« Apprivoiser l’ambiguïté dans un monde univoque ? »
Recension de Vers un monde univoque de Thomas Bauer par Le Phénix dans Agora Vox.
Le chatoiement du réel, son nuancier infini comme le doute légitime ou l’hésitation n’ont plus droit de cité dans « nos sociétés bureaucratisées, hautement technicisées », globalisées et ultra-numérisées, en proie à un « capitalisme débridé » à tombeau ouvert. « La diversité se porte mal » constateThomas Bauer, déplorant une « faible tolérance à l’ambiguïté ». Le professeur d’études arabes et islamiques (université de Münster) avertit que ce manque de tolérance se solde par la dévaluation de tout ce qui n’est cernable, calculable, chiffrable et prévisible dans un système d’exploitation des plus insoutenable dans le pire des mondes. Ce système-là compte-t-il bannir de l’horizon commun jusqu’aux reflets changeants du réel – ceux qui épousent simplement le jeu de la lumière des vivants ?
« L’univers des sens se rétrécit » constate Thomas Bauer. Sans oublier celui du sens commun. De même, les espaces où pourraient être réunies encore les conditions d’un « débat serein » se rétrécissent en peau de chagrin. Mais justement, pour « débattre » de quoi encore, dans l’actuel « champ des productions intellectuelles » ? De l’impensable mais indispensable « transformation sociale » ou des cinquante nuances du « vert », forcément « décarboné » ?

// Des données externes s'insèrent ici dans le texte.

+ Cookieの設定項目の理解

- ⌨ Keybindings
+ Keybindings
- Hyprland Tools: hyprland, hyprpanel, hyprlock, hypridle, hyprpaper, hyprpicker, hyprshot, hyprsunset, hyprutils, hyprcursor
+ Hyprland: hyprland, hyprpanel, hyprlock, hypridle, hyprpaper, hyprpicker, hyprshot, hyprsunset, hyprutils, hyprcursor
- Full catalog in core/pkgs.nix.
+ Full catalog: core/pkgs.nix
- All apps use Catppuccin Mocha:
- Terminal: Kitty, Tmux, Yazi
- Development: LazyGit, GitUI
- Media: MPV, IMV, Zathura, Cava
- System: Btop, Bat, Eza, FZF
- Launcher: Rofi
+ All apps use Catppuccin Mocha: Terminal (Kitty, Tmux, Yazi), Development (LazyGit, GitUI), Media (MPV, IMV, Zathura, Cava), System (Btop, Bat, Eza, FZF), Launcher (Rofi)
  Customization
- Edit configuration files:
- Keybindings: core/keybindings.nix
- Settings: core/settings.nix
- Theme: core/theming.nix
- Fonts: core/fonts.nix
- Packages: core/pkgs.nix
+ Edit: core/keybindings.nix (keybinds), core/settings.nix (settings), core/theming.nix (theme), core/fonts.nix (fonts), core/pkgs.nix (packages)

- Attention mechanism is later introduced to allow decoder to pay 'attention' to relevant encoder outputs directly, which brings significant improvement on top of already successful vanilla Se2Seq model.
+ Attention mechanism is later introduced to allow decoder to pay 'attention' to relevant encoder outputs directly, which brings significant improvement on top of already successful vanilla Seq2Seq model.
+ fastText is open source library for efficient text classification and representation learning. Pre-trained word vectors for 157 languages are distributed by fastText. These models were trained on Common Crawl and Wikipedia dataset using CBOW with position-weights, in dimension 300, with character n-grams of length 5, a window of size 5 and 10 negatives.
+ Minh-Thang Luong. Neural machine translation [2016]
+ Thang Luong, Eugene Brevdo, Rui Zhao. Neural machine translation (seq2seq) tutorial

L’ornithologue Peter Berthold rappelle que si les dinosaures ont été « victimes de catastrophes naturelles, l’extinction actuelle des espèces est endogène ». Ce serait « l’oeuvre de l’homo horribilis, entretemps devenu homo suicidalis, celui qui entend périr de son propre fait, étant peu probable qu’il survive aux espèces dont il a de lui-même causé l’extinction. »
Le peu résistible rétrécissement du champ de la diversité ne concerne pas que celui des pommes, des bananes, des amphibiens, des lépidoptères ou des saveurs mais bien celui de l’espèce invasive acharnée à faire son propre malheur comme celui des autres espèces vivantes avec qui elle est censée avoir la beauté du monde en partage. Car la diversité décroît tant dans la nature que dans la culture : « Seul l’univers coloré de la consommation nous offre encore une vitrine d’apparente diversité qui cache une éternelle monotonie de stimuli sensoriels bon marché visant une consommation effrénée par les yeux, les oreilles et le palais » souligne Thomas Bauer (...).